**Exercise instructions**
What you return must match the records exactly, line for line.

---- Available records

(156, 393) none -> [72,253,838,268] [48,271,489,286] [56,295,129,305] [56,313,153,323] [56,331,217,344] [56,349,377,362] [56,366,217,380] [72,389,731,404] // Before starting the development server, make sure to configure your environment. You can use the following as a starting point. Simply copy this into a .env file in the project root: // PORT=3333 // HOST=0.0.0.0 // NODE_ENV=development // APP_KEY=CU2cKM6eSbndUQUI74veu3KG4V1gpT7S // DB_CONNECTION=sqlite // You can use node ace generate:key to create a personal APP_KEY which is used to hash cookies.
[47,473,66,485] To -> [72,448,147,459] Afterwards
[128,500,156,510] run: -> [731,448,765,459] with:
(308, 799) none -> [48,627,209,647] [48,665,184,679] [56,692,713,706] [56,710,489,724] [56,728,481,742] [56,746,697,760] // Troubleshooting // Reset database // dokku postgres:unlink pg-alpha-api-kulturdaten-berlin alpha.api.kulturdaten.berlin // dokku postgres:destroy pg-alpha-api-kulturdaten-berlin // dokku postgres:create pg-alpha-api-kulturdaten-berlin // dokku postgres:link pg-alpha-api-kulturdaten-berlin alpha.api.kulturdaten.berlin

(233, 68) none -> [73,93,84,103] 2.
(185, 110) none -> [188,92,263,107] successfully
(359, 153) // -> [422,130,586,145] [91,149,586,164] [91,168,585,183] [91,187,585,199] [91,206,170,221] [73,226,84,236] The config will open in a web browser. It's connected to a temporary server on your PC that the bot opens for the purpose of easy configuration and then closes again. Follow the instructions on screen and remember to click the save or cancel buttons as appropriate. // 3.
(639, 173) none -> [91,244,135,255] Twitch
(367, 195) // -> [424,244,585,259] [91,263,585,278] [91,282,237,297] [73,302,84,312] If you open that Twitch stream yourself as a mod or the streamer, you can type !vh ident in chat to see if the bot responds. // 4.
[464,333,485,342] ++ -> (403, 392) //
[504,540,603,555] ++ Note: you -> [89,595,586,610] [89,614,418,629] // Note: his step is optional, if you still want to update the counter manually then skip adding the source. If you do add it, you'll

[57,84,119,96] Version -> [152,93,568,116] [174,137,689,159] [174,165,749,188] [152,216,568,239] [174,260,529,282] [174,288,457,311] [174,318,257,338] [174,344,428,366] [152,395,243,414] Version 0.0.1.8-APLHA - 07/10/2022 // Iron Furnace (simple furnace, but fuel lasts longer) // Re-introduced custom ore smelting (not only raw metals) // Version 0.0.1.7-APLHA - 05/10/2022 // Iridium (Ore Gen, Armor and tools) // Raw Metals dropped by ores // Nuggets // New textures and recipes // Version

--------

**Task response**
(156, 393) none -> [72,253,838,268] [48,271,489,286] [56,295,129,305] [56,313,153,323] [56,331,217,344] [56,349,377,362] [56,366,217,380] [72,389,731,404] // Before starting the development server, make sure to configure your environment. You can use the following as a starting point. Simply copy this into a .env file in the project root: // PORT=3333 // HOST=0.0.0.0 // NODE_ENV=development // APP_KEY=CU2cKM6eSbndUQUI74veu3KG4V1gpT7S // DB_CONNECTION=sqlite // You can use node ace generate:key to create a personal APP_KEY which is used to hash cookies.
[47,473,66,485] To -> [72,448,147,459] Afterwards
[128,500,156,510] run: -> [731,448,765,459] with:
(308, 799) none -> [48,627,209,647] [48,665,184,679] [56,692,713,706] [56,710,489,724] [56,728,481,742] [56,746,697,760] // Troubleshooting // Reset database // dokku postgres:unlink pg-alpha-api-kulturdaten-berlin alpha.api.kulturdaten.berlin // dokku postgres:destroy pg-alpha-api-kulturdaten-berlin // dokku postgres:create pg-alpha-api-kulturdaten-berlin // dokku postgres:link pg-alpha-api-kulturdaten-berlin alpha.api.kulturdaten.berlin

(233, 68) none -> [73,93,84,103] 2.
(185, 110) none -> [188,92,263,107] successfully
(359, 153) // -> [422,130,586,145] [91,149,586,164] [91,168,585,183] [91,187,585,199] [91,206,170,221] [73,226,84,236] The config will open in a web browser. It's connected to a temporary server on your PC that the bot opens for the purpose of easy configuration and then closes again. Follow the instructions on screen and remember to click the save or cancel buttons as appropriate. // 3.
(639, 173) none -> [91,244,135,255] Twitch
(367, 195) // -> [424,244,585,259] [91,263,585,278] [91,282,237,297] [73,302,84,312] If you open that Twitch stream yourself as a mod or the streamer, you can type !vh ident in chat to see if the bot responds. // 4.
[464,333,485,342] ++ -> (403, 392) //
[504,540,603,555] ++ Note: you -> [89,595,586,610] [89,614,418,629] // Note: his step is optional, if you still want to update the counter manually then skip adding the source. If you do add it, you'll

[57,84,119,96] Version -> [152,93,568,116] [174,137,689,159] [174,165,749,188] [152,216,568,239] [174,260,529,282] [174,288,457,311] [174,318,257,338] [174,344,428,366] [152,395,243,414] Version 0.0.1.8-APLHA - 07/10/2022 // Iron Furnace (simple furnace, but fuel lasts longer) // Re-introduced custom ore smelting (not only raw metals) // Version 0.0.1.7-APLHA - 05/10/2022 // Iridium (Ore Gen, Armor and tools) // Raw Metals dropped by ores // Nuggets // New textures and recipes // Version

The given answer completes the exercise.